Kematian Ayatollah Khamenei Picu Eskalasi Konflik Timur Tengah
Kematian Khamenei Picu Eskalasi Konflik Timur Tengah

Kematian Ayatollah Khamenei Picu Eskalasi Konflik Timur Tengah

Berita mengenai tewasnya Pemimpin Tertinggi Iran, Ayatollah Ali Khamenei, dalam serangan udara gabungan Amerika Serikat dan Israel telah memuncaki daftar Populer Tren KOMPAS.com pada Minggu (1/3/2026). Kematian sosok yang telah berkuasa hampir empat dekade ini memicu eskalasi konflik besar-besaran di Timur Tengah, dengan dampak yang meluas ke berbagai aspek geopolitik regional.

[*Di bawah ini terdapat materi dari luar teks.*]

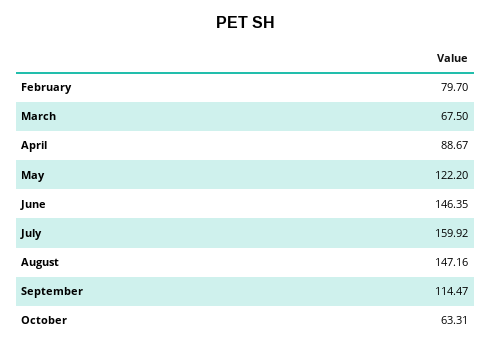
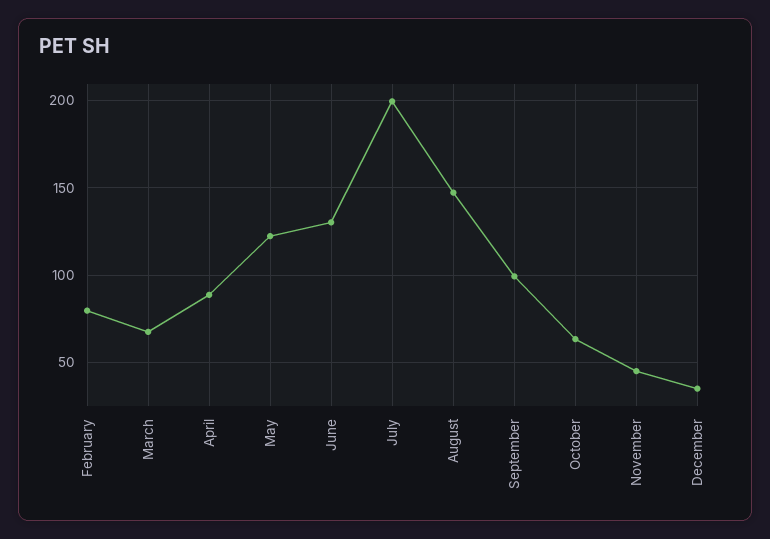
June: 146.35 -> 130
July: 159.92 -> 200
September: 114.47 -> 100
November: none -> 45
December: none -> 35

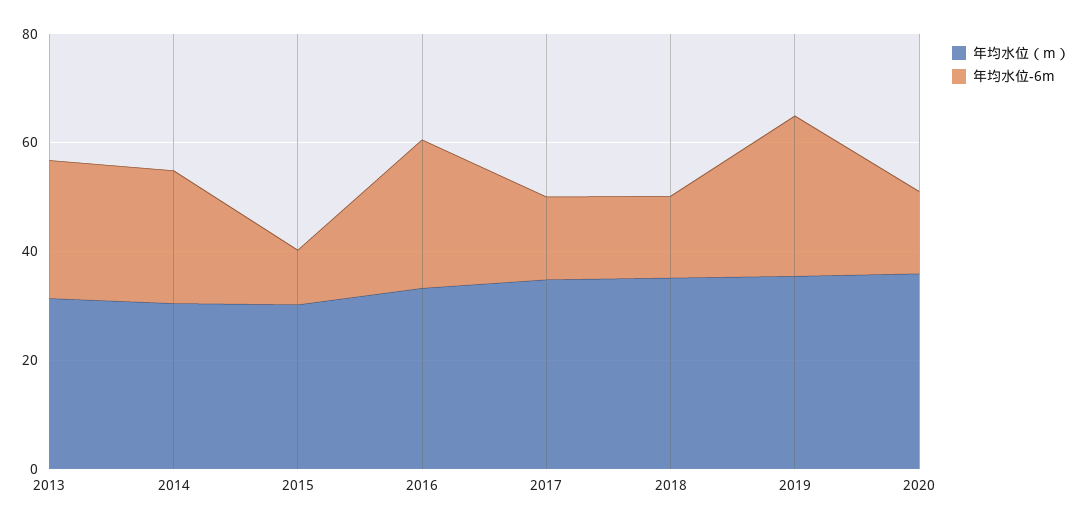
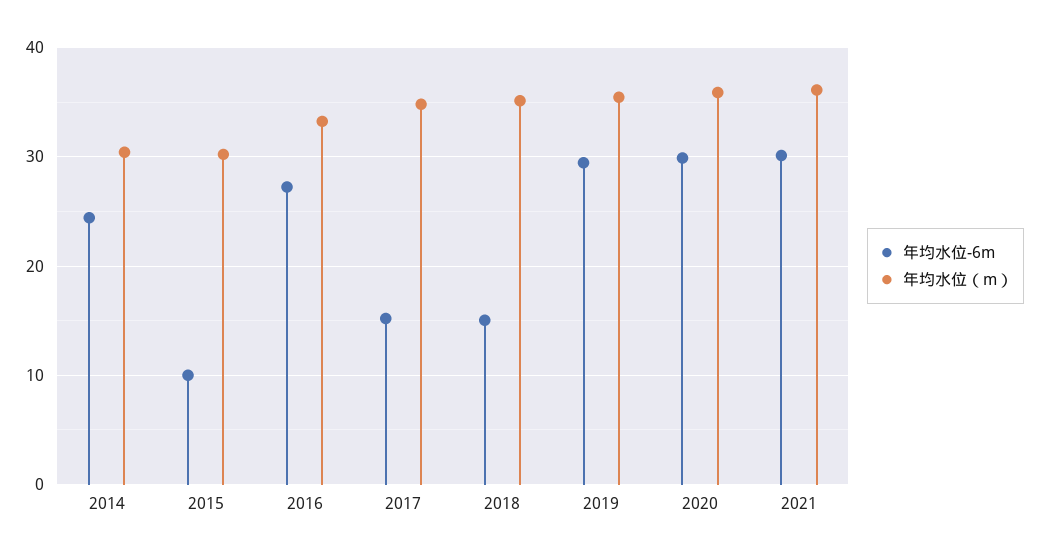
年均水位（m）, 2013: 30 -> none
年均水位-6m, 2013: 25 -> none
年均水位-6m, 2020: 15 -> 30
年均水位-6m, 2021: none -> 30
年均水位（m）, 2021: none -> 36

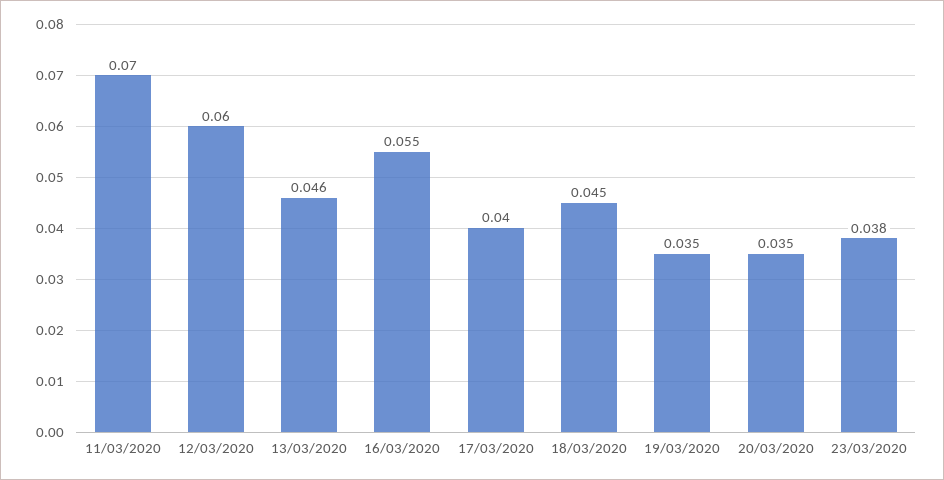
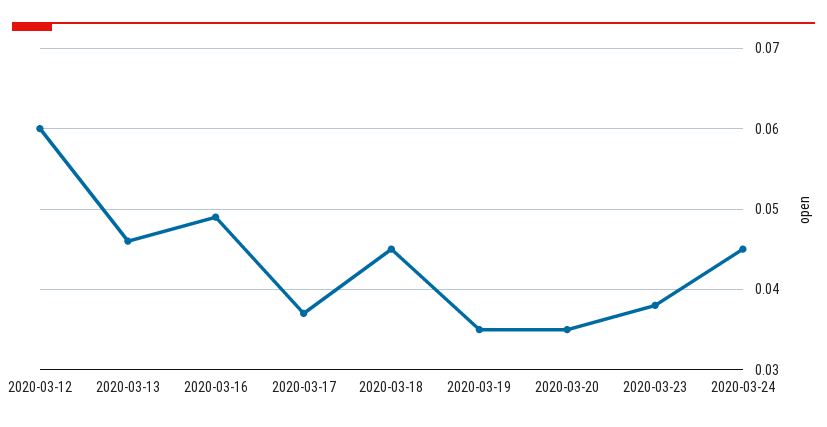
11/03/2020: 0.07 -> none
16/03/2020: 0.055 -> 0.049
17/03/2020: 0.04 -> 0.037
2020-03-24: none -> 0.045

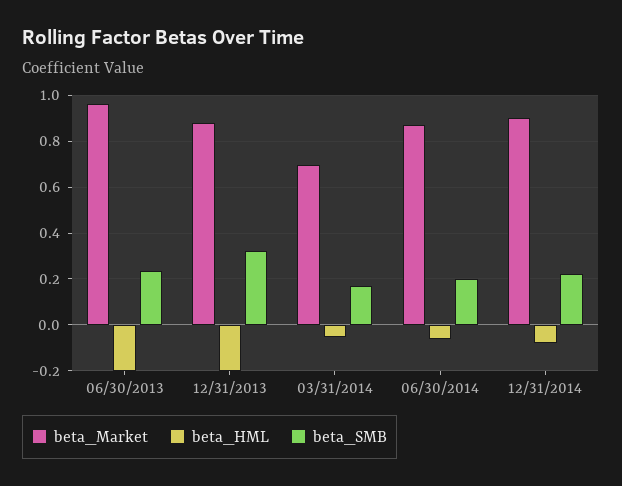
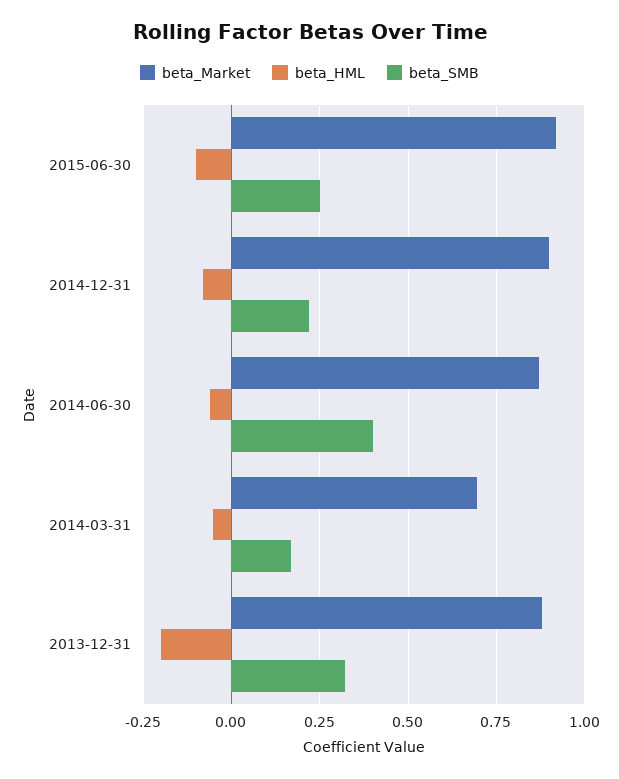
beta_Market, 06/30/2013: 0.95 -> none
beta_HML, 06/30/2013: -0.2 -> none
beta_SMB, 06/30/2013: 0.25 -> none
beta_SMB, 06/30/2014: 0.2 -> 0.4
beta_Market, 2015-06-30: none -> 0.925
beta_HML, 2015-06-30: none -> -0.1
beta_SMB, 2015-06-30: none -> 0.25

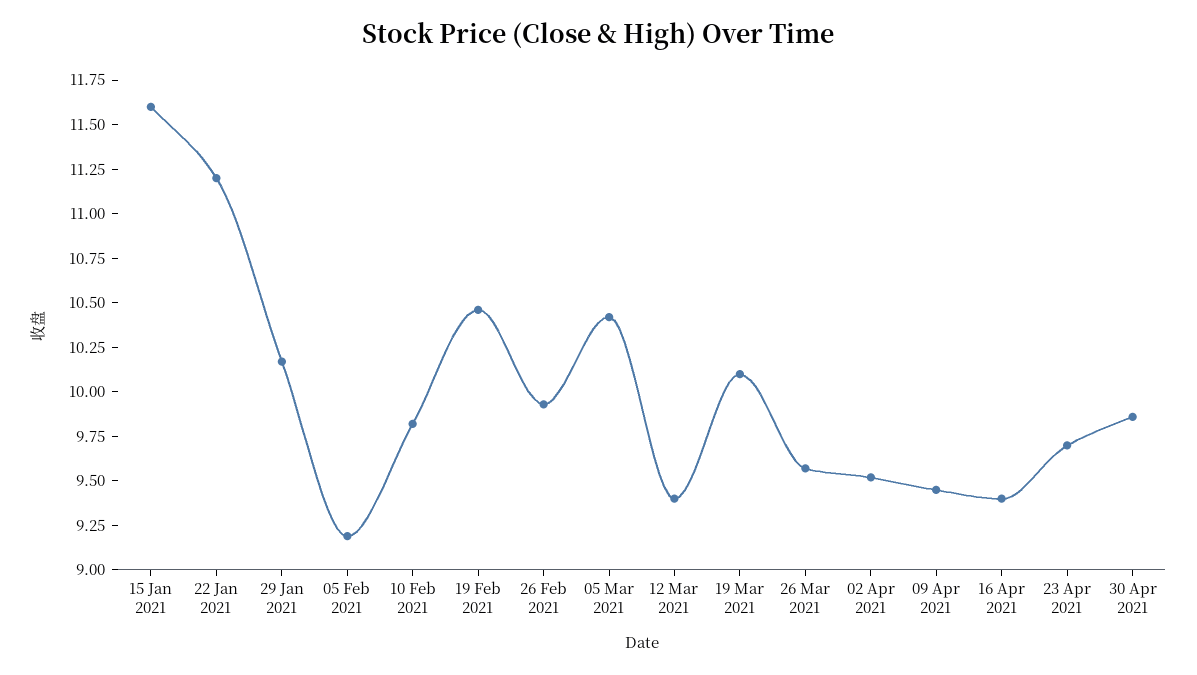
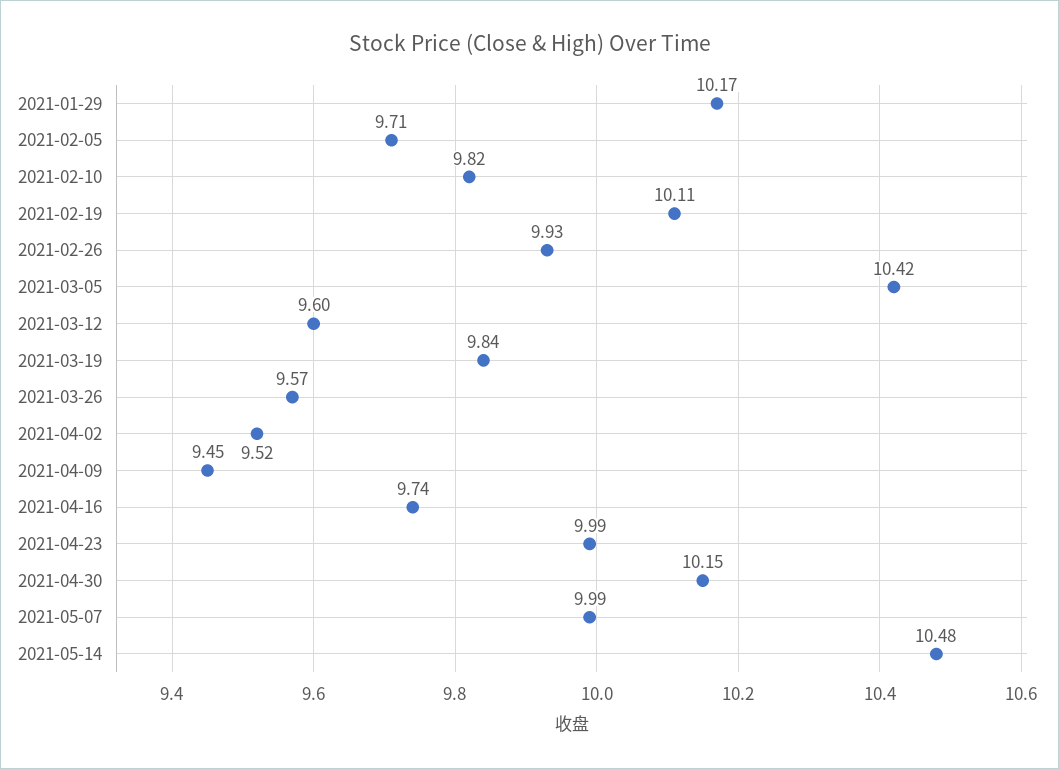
15 Jan 2021: 11.6 -> none
22 Jan 2021: 11.2 -> none
05 Feb 2021: 9.2 -> 9.71
19 Feb 2021: 10.45 -> 10.11
12 Mar 2021: 9.4 -> 9.6
19 Mar 2021: 10.1 -> 9.84
16 Apr 2021: 9.4 -> 9.74
23 Apr 2021: 9.7 -> 9.99
30 Apr 2021: 9.85 -> 10.15
2021-05-07: none -> 9.99
2021-05-14: none -> 10.48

Dampak Serangan dan Respons Balasan

Serangan udara yang menewaskan Khamenei langsung diikuti oleh serangkaian respons balasan dari Iran. Serangan balasan terhadap kapal induk AS telah dilaporkan terjadi di perairan regional, sementara beberapa negara Teluk menutup wilayah udara mereka sebagai langkah pencegahan. Situasi ini menciptakan ketegangan yang signifikan, dengan potensi konflik yang lebih luas mengancam stabilitas kawasan.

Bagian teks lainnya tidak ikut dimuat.